Importance of Religion in Healthcare
Researchers used audio recordings to analyze 249 meetings between health care professionals and an ICU patient’s surrogate decision maker at six medical centers between 2009 and 2012. Three-quarters of the decision makers rated religion or spirituality as fairly or very important in their lives.
Excerpted from “Religion rarely part of ICU conversation,” Reuters. August 31, 2015 — In less than 20 percent of family meetings in the intensive care unit do doctors and other health care providers discuss religion or spirituality, a new study finds. For many patients and families, religion and spirituality are important near the end of life, and understanding these beliefs may be “important to delivering care that is respectful of the patient as an individual,” said senior author Dr. Douglas B. White of the University of Pittsburgh School of Medicine, in an email to Reuters Health.
Researchers used audio recordings to analyze 249 meetings between health care professionals and an ICU patient’s surrogate decision maker at six medical centers between 2009 and 2012. Three-quarters of the decision makers rated religion or spirituality as fairly or very important in their lives.
Religion or spirituality came up in 40 of the 249 conversations. More than half of the time, the surrogate decision maker, rather than the doctor, brought up the subject, the authors reported in JAMA Internal Medicine. Surrogates most often mentioned their religious beliefs, practices or community, or that the doctor is a healing instrument of god, or that the end of life will be a new beginning for the patient.
Doctors frequently redirected these conversations to medical considerations, referred surrogates to other hospital providers or expressed empathy, but very rarely asked further questions about the patient’s religion or opened up about their own religious beliefs.

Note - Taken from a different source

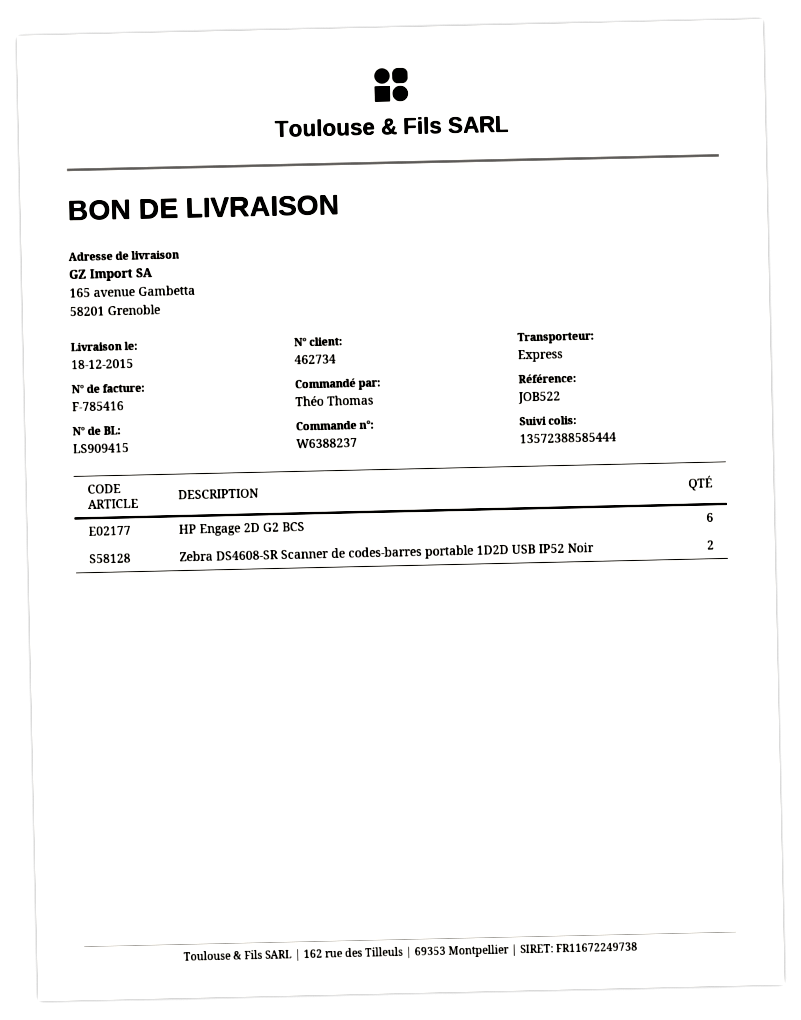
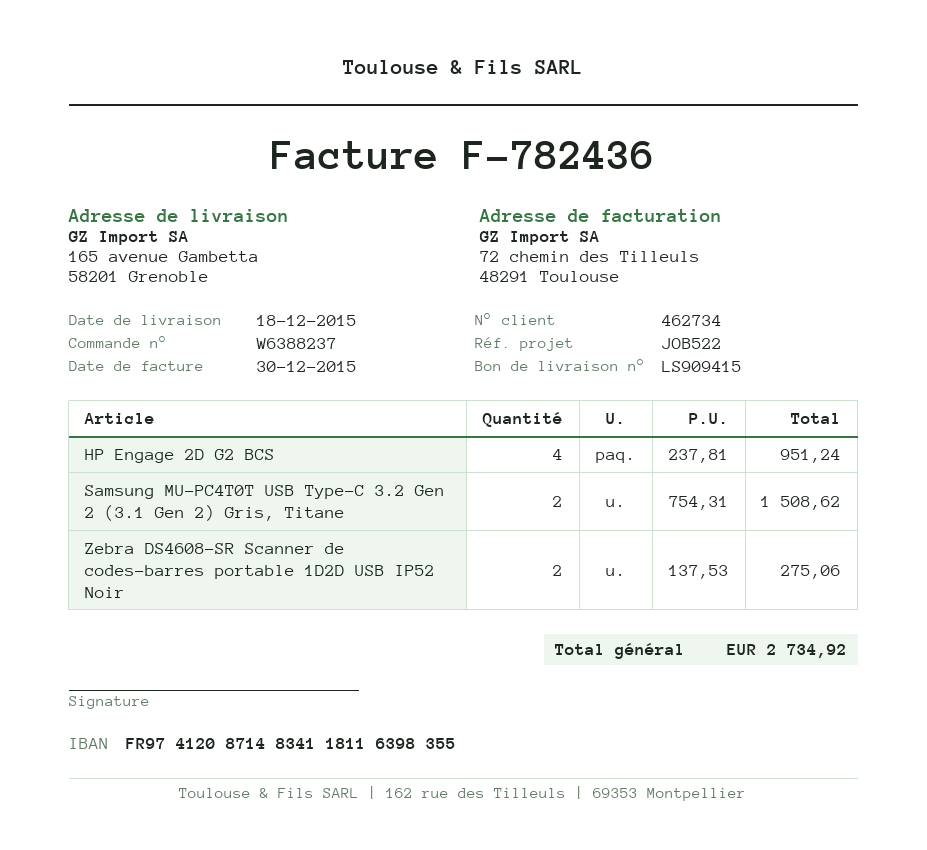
invoice number: F-785416 -> F-782436
HP Engage 2D G2 BCS: 6 -> 4
Samsung MU-PC4T0T USB Type-C 3.2 Gen 2 (3.1 Gen 2) Gris, Titane: none -> 2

“Regardless of whether the patient has decision making capacity, clinicians should try to determine whether patients’ religious and spiritual beliefs may affect the kind of medical care that is respectful of what is important to the patient as a person,” White said. “Separately, many family members of critically ill patients find solace in their religious or spiritual beliefs and it may be helpful for clinicians to understand this to better support them.”